Votre politique d'hier est injuste. Vos propositions d'aujourd'hui le sont tout
autant. En fait, vous voulez faire payer votre laxisme budgétaire à tous ceux que
votre politique défavorise, en continuant de réduire les effectifs et les budgets de
fonctionnement des services publics, à travers la rigueur généralisée des politiques
publiques, qui supprime 100 000 postes, en mettant en cause les dépenses
d'intervention publique, nécessaires à la cohésion sociale, en rognant la protection
sociale, qui a contribué à amortir les dégâts de la crise, en asphyxiant les collectivités
locales, qui assument pourtant 73% de l'investissement public.

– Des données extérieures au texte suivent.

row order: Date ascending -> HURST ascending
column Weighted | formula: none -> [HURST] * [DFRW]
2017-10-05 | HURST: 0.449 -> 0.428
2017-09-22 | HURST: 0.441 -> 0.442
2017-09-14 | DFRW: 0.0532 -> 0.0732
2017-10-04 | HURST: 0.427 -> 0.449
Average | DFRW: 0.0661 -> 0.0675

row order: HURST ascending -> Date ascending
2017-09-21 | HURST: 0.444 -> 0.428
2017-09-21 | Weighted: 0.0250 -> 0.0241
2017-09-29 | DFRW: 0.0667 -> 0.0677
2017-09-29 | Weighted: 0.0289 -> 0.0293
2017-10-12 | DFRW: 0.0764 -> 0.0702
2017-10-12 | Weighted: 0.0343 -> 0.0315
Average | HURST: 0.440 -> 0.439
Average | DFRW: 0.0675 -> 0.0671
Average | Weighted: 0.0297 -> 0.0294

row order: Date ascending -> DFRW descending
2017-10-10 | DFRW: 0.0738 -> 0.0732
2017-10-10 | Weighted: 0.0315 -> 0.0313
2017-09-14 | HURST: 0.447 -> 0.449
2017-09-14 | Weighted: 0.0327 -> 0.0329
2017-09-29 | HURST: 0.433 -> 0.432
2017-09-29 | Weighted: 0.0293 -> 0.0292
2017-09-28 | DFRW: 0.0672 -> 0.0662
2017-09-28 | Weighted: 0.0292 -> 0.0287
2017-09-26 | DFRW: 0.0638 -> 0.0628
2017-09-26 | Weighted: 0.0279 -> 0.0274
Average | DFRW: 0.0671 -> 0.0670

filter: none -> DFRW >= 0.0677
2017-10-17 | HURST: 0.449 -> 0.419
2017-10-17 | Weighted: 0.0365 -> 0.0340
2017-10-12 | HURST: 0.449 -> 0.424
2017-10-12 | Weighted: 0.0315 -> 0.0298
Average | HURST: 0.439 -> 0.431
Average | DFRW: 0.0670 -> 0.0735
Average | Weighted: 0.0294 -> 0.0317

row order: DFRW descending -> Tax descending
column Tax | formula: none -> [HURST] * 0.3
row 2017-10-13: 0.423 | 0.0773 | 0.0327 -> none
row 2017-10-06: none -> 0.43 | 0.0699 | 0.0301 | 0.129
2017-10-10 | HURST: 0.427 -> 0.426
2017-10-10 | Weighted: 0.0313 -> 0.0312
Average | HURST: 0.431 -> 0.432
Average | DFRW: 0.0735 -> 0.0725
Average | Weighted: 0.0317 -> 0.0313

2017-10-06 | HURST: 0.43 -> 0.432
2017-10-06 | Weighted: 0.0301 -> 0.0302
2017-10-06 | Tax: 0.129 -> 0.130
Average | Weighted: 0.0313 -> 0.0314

Force est de constater que vous êtes toujours bien plus prompts à entreprendre
des coupes dans les aides aux moins favorisés. Monsieur le Ministre, pas plus tard
que ce matin vous avez annoncé une baisse de la revalorisation de l'allocation aux
adultes handicapés, de 3% en 2011 contre 4,5% prévus initialement, l'interdiction du
cumul des APL (Aides personnalisées au logement) et de la demi-part fiscale pour
enfant à charge, de l'exonération de cotisations patronales pour les associations, la
baisse du nombre d'emplois aidés de 400 000 à 340 000. Pendant ce temps, les plus
grands bénéficiaires du bouclier fiscal, qui ne sont pas concernés par les niches
fiscales que vous voulez supprimer ou raboter, peuvent dormir tranquillement sur
leurs deux oreilles. En somme vous demandez des efforts, mais toujours aux mêmes,
et toujours aux autres.
C'est une politique de rigueur sans précédent, et même d'austérité, que vous
nous présentez aujourd'hui, même si Mme Lagarde a inventé pour l'occasion le
curieux néologisme de rilance – on voit où le « ri », pas la relance. Cette politique est
à la fois entêtée et aggravée, elle ne pourra pas désendetter l'Etat, asséchera le
carburant de la croissance, affaiblira la cohésion sociale.
Non, contrairement à ce que vous prétendez, il n'y a pas « qu'une seule politique
possible ». La rigueur généralisée n'est pas la solution: l'Europe doit définir un sentier
de croissance qui permette de sortir du piège de la dette. Ce n'est pas la stratégie que
vous avez retenue. Il me semble évident que vos choix budgétaires et fiscaux pour
l'année prochaine ne rééquilibreront en rien les finances de l'Etat, ils sont à la fois peu
crédibles, inefficaces, injustes,puisque vous refusez de changer le cap de votre
politique économique et sociale! Nous partageons la conscience d'un impératif, celui
de réduire les déficits et la dette. Mais nous pensons que vos options sont mauvaises,
nous ne les acceptons pas, nous les combattrons.